Those who build IPOs today follow in the footsteps of many ancestors. Throughout the history of racial capitalism in the US, emancipatory movements have confronted the limits of this country’s particular configuration of state and society: namely, a winner-takes-all two-party system warped by racial, gender, and class oppression. To contest for political power on such hostile terrain, movements invented new organizational forms.

A cursory look at the last hundred years highlights numerous examples, though more appear earlier in the American past.

Labor radicals in the twentieth century forged a whole range of proto-IPOs. Organizations such as the Nonpartisan League in the Midwest, the American Labor Party in New York, the End Poverty in California Leagues, and the Washington Commonwealth Federation galvanized a mass base, elected candidates using the major party ballot lines, and passed breakthrough redistributive policies. In its heyday, the Congress of Industrial Organizations (CIO) set up a constellation of organizations to channel the political action of millions of newly unionized workers toward a vision of racially integrated social democracy.

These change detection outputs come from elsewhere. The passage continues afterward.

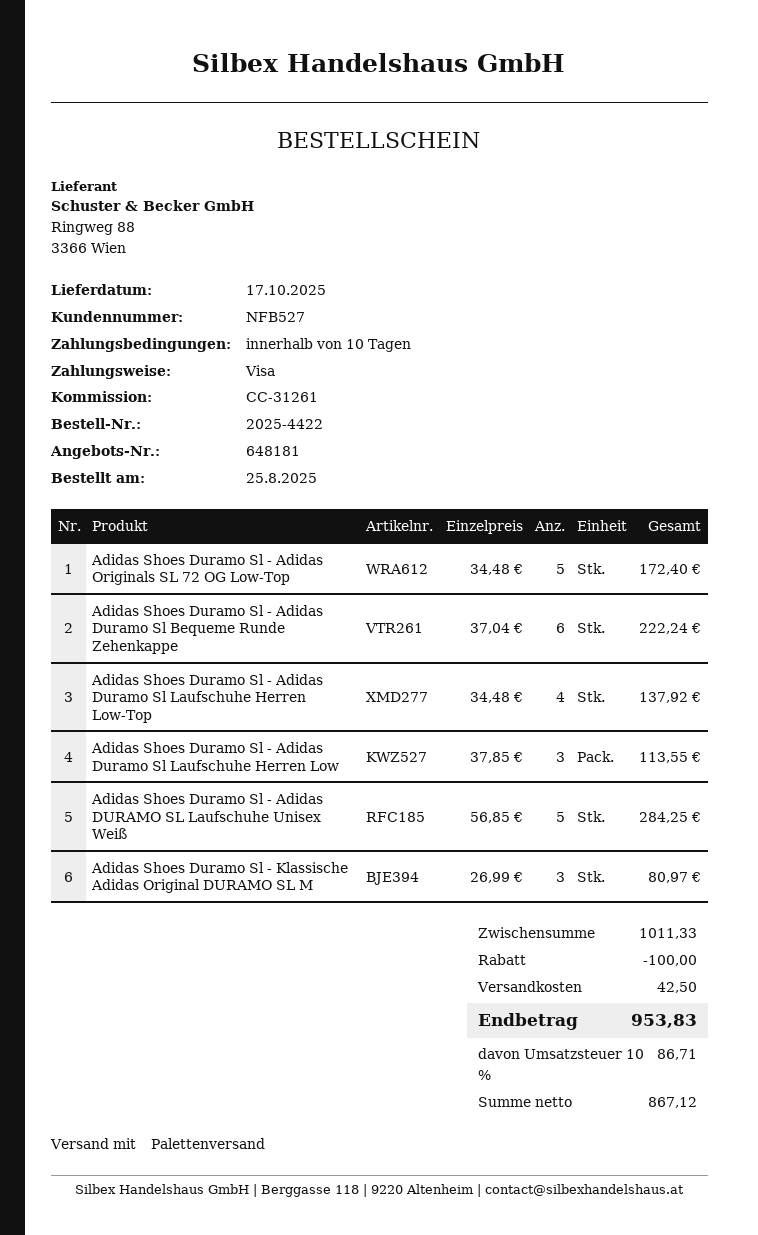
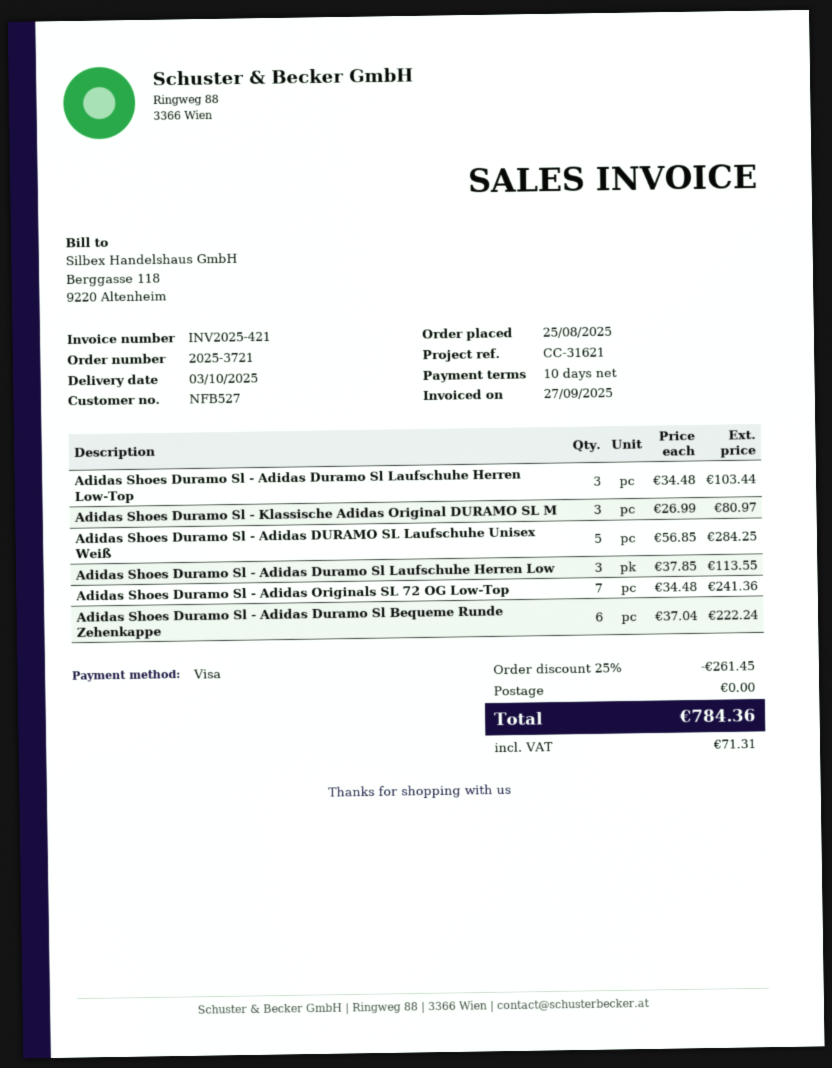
order number: 2025-4422 -> 2025-3721
delivery date: 2025-10-17 -> 2025-10-03
reference: CC-31261 -> CC-31621
Adidas Shoes Duramo Sl - Adidas Originals SL 72 OG Low-Top: 5 x 34.48 = 172.40 -> 7 x 34.48 = 241.36
Adidas Shoes Duramo Sl - Adidas Duramo Sl Laufschuhe Herren Low-Top: 4 x 34.48 = 137.92 -> 3 x 34.48 = 103.44
discount: 100.00 -> 261.45
shipping: 42.50 -> 0.00
tax: 86.71 -> 71.31
total: 953.83 -> 784.36

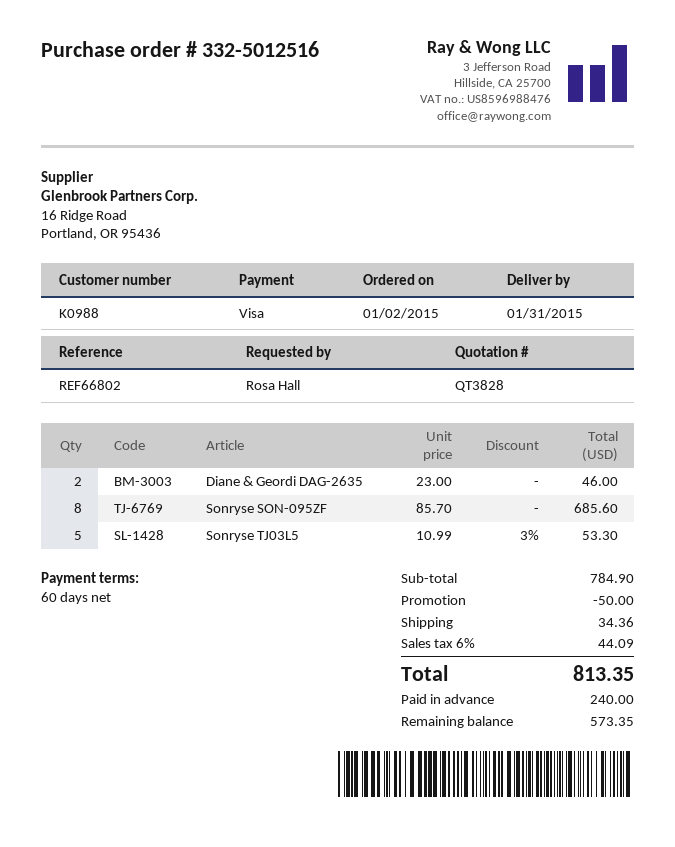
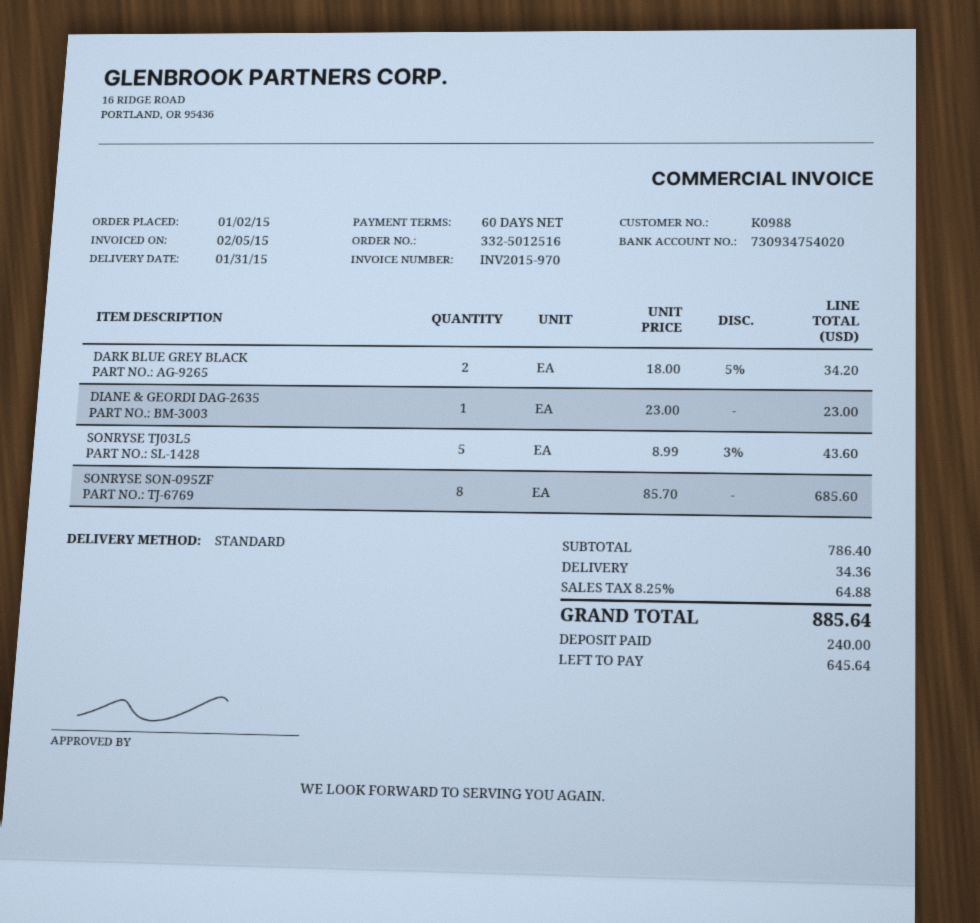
Diane & Geordi DAG-2635: 2 x 23.00 = 46.00 -> 1 x 23.00 = 23.00
Sonryse TJ03L5: 5 x 10.99 - 3% = 53.30 -> 5 x 8.99 - 3% = 43.60
DARK BLUE GREY BLACK: none -> 2 x 18.00 - 5% = 34.20
subtotal: 784.90 -> 786.40
discount: 50.00 -> none
tax: 6% = 44.09 -> 8.25% = 64.88
total: 813.35 -> 885.64
balance: 573.35 -> 645.64

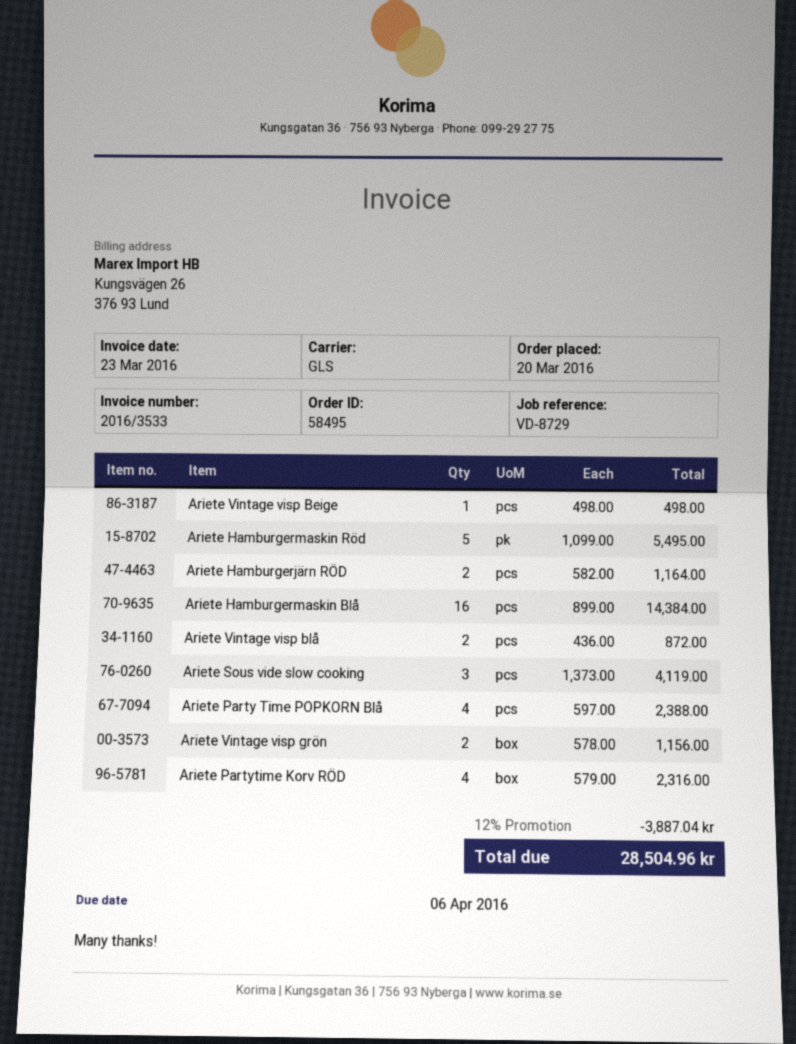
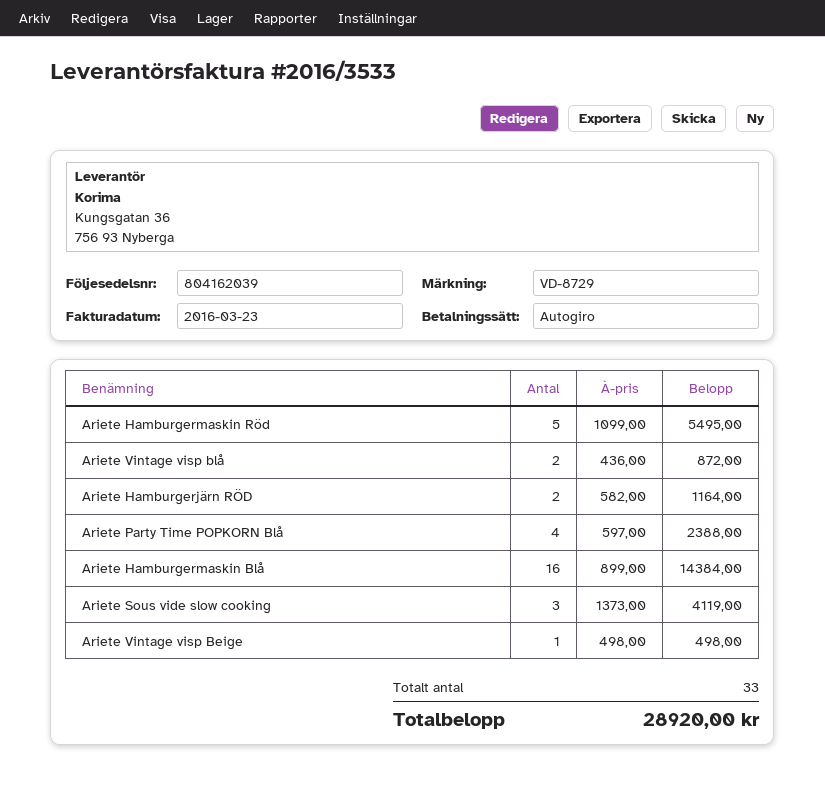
Ariete Vintage visp grön: 2 x 578.00 = 1156.00 -> none
Ariete Partytime Korv RÖD: 4 x 579.00 = 2316.00 -> none
discount: 12% = 3887.04 -> none
total: 28504.96 -> 28920.00

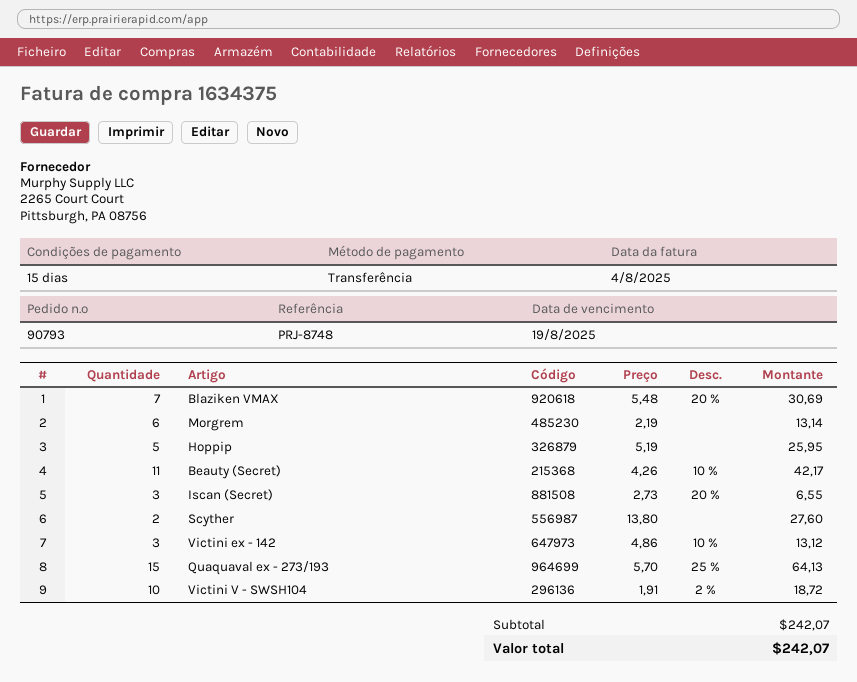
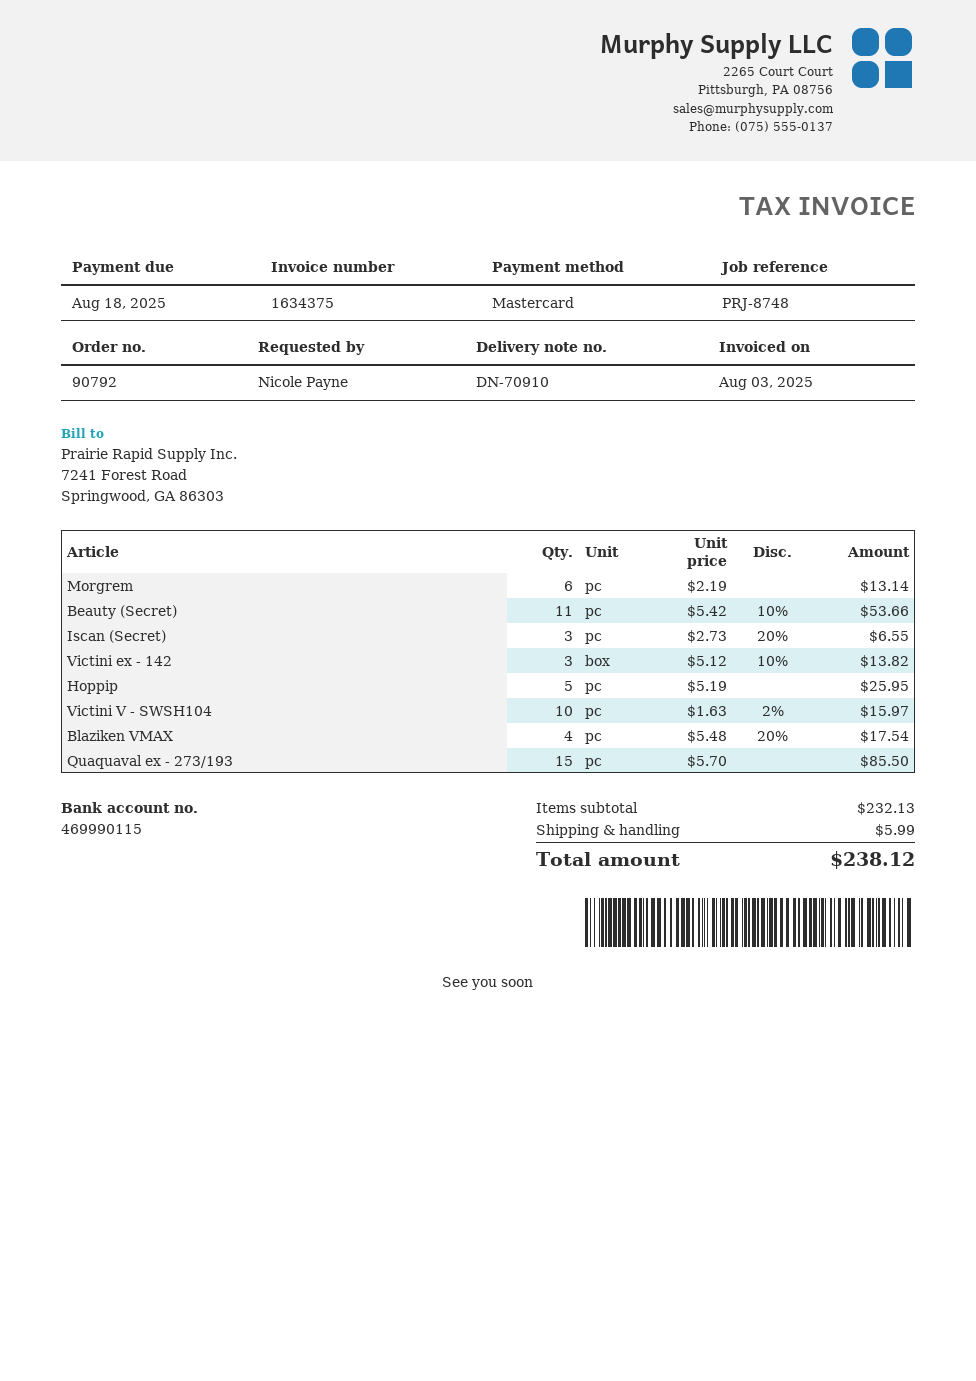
order number: 90793 -> 90792
invoice date: 2025-08-04 -> 2025-08-03
due date: 2025-08-19 -> 2025-08-18
payment method: bank transfer -> Mastercard
Blaziken VMAX: 7 x 5.48 - 20% = 30.69 -> 4 x 5.48 - 20% = 17.54
Beauty (Secret): 11 x 4.26 - 10% = 42.17 -> 11 x 5.42 - 10% = 53.66
Scyther: 2 x 13.80 = 27.60 -> none
Victini ex - 142: 3 x 4.86 - 10% = 13.12 -> 3 x 5.12 - 10% = 13.82
Quaquaval ex - 273/193: 15 x 5.70 - 25% = 64.13 -> 15 x 5.70 = 85.50
Victini V - SWSH104: 10 x 1.91 - 2% = 18.72 -> 10 x 1.63 - 2% = 15.97
subtotal: 242.07 -> 232.13
shipping: none -> 5.99
total: 242.07 -> 238.12

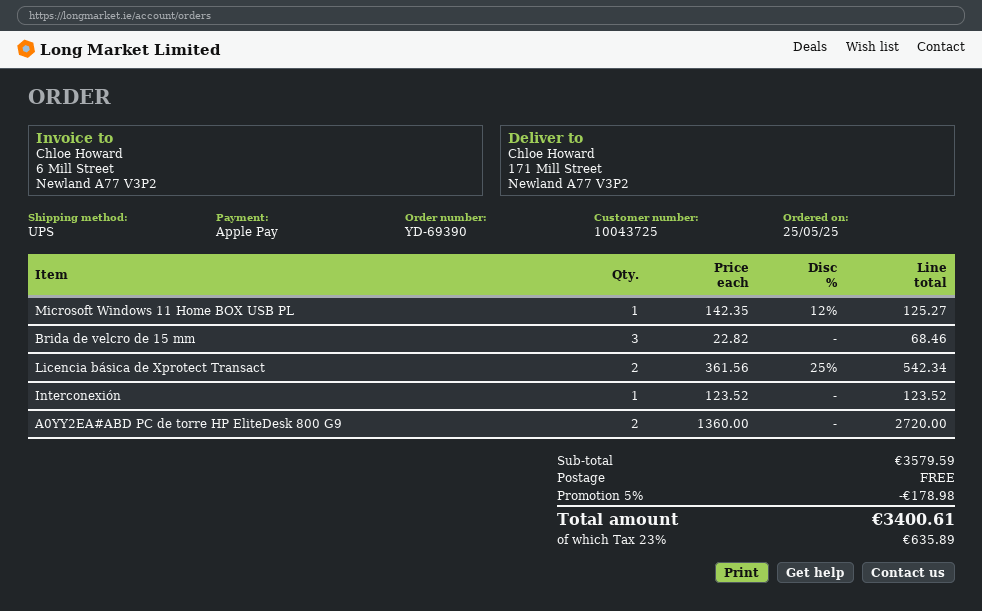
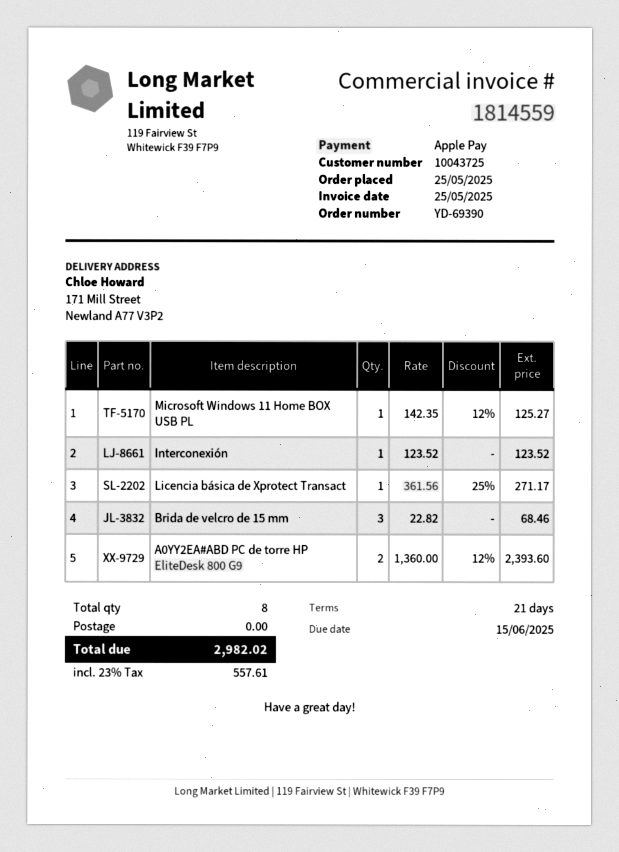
Licencia básica de Xprotect Transact: 2 x 361.56 - 25% = 542.34 -> 1 x 361.56 - 25% = 271.17
A0YY2EA#ABD PC de torre HP EliteDesk 800 G9: 2 x 1360.00 = 2720.00 -> 2 x 1360.00 - 12% = 2393.60
discount: 5% = 178.98 -> none
tax: 23% = 635.89 -> 23% = 557.61
total: 3400.61 -> 2982.02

Movements for racial liberation, most prominently the Black freedom struggle, created perhaps the most instructive precursors to IPOs. The architects of the Second Reconstruction resisted white supremacy inside the electoral and legislative arenas by registering, recruiting, and activating Black and white voters through countless mass organizations and connecting this work to direct action outside these arenas. For instance, legendary organizers like Ella Baker, Fannie Lou Hamer, and Bob Moses enlisted tens of thousands of residents to join the Mississippi Freedom Democratic Party, dedicated to opposing and displacing the prevailing segregationist state party.

Yet all these cases are forerunners. IPOs as we know them today are specific to the last half-century. Which is to say, this strategy crystallized during the neoliberal social order that’s predominated from the 1970s until its current phase of disarray.

Over the course of this era, the New Right funneled billions of dollars from wealthy corporations and individuals into organizations that built political power over the long haul, eventually capturing the Republican Party and fashioning it into a potent anti-democratic instrument. This same age of reaction altered the balance of forces shaping the Democratic Party. Devastating attacks on the labor movement and social movements for racial and gender liberation weakened their influence, while neoliberal adherents and their donors increasingly gained control over the party apparatus. 

The Rainbow Left

In response to this rightward shift, organizers searching for a path forward began to pioneer the IPO strategy. 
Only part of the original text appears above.